◆ **YOUR TASK**
Your task is to retype, word for word, the lines from the start of the data through the line holding "- version=1.0-20210108-001". Do not include the pictures.
*** Opening of INPUT FOR THIS TASK ***
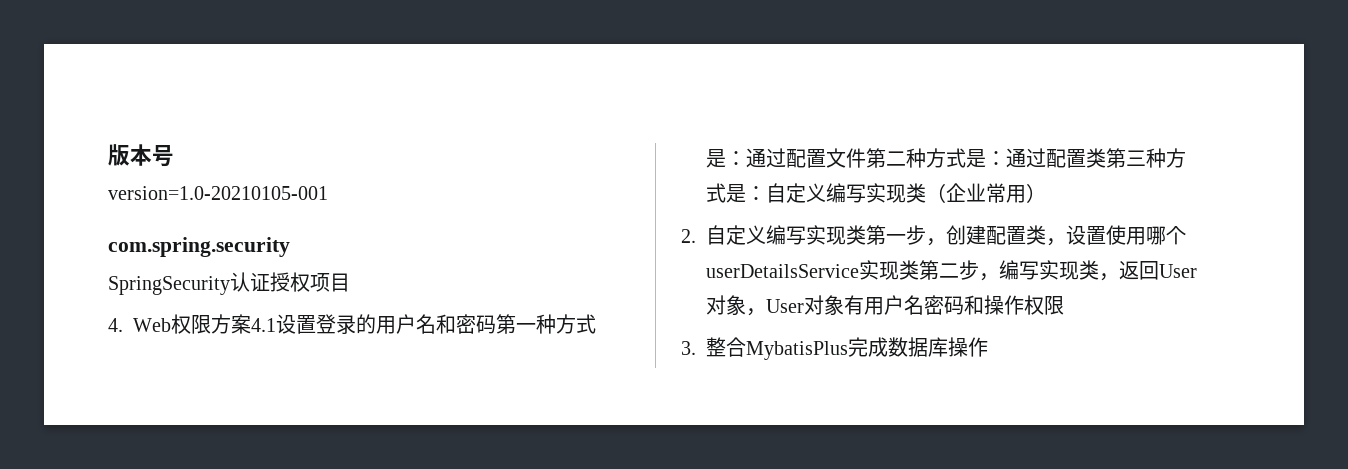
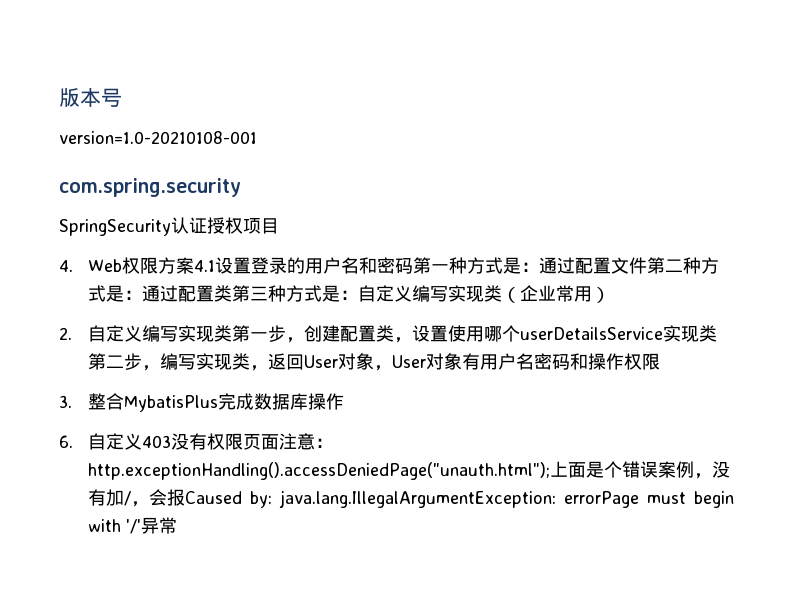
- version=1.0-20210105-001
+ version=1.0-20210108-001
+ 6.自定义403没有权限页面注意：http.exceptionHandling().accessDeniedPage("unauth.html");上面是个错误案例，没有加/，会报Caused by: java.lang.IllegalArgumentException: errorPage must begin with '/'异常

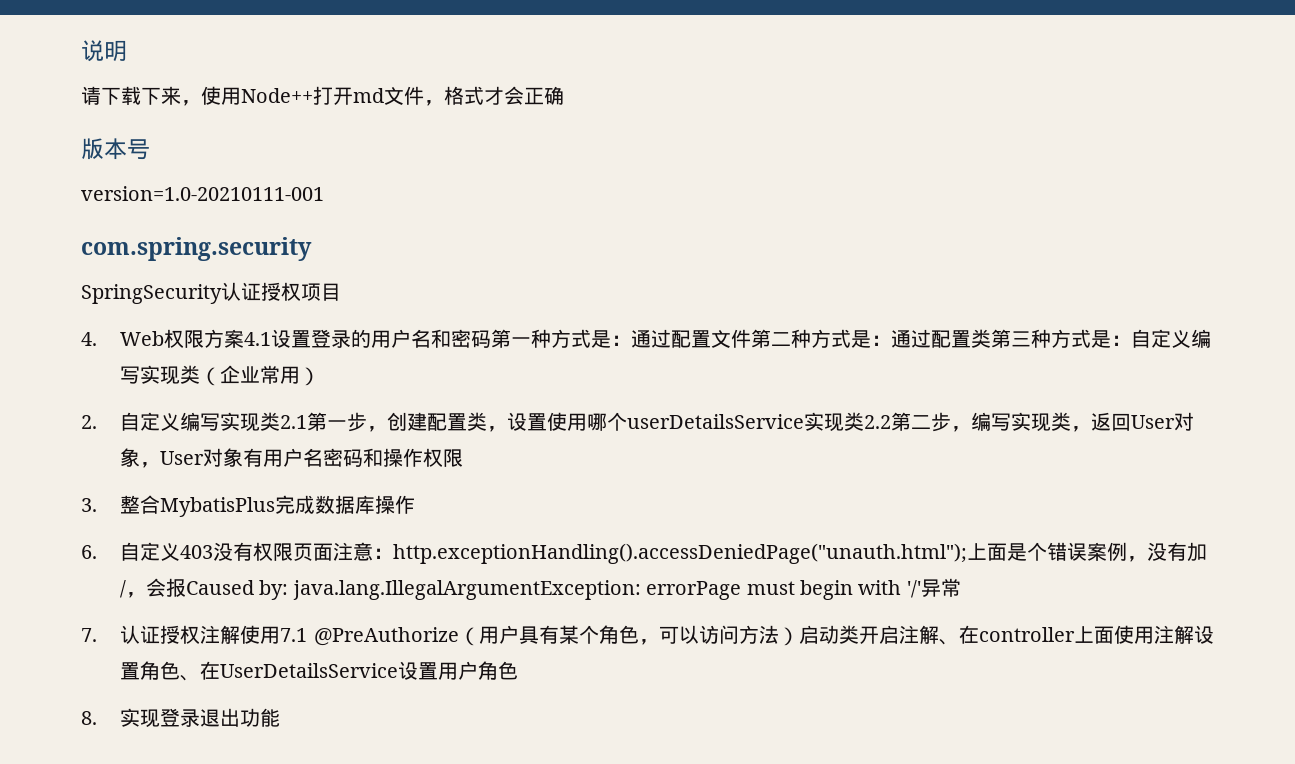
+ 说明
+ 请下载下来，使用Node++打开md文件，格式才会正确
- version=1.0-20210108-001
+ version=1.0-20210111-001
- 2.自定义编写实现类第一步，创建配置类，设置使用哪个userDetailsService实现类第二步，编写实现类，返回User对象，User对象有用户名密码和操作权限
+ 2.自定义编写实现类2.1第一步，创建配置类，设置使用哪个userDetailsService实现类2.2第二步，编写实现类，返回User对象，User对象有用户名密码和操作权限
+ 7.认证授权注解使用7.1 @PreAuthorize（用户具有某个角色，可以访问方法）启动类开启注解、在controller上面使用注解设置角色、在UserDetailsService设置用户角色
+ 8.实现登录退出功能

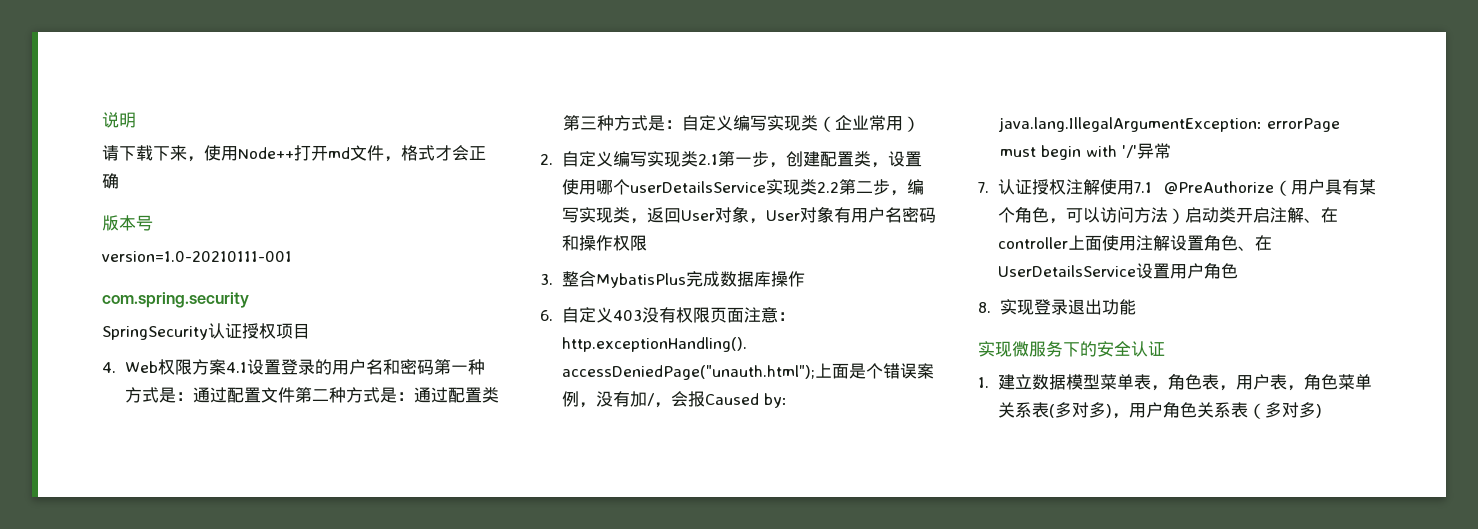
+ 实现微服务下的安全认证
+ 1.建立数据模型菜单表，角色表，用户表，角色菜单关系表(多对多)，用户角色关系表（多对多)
*** Close of INPUT FOR THIS TASK ***
◆ **OUTPUT OF THE TASK**
- version=1.0-20210105-001
+ version=1.0-20210108-001
+ 6.自定义403没有权限页面注意：http.exceptionHandling().accessDeniedPage("unauth.html");上面是个错误案例，没有加/，会报Caused by: java.lang.IllegalArgumentException: errorPage must begin with '/'异常

+ 说明
+ 请下载下来，使用Node++打开md文件，格式才会正确
- version=1.0-20210108-001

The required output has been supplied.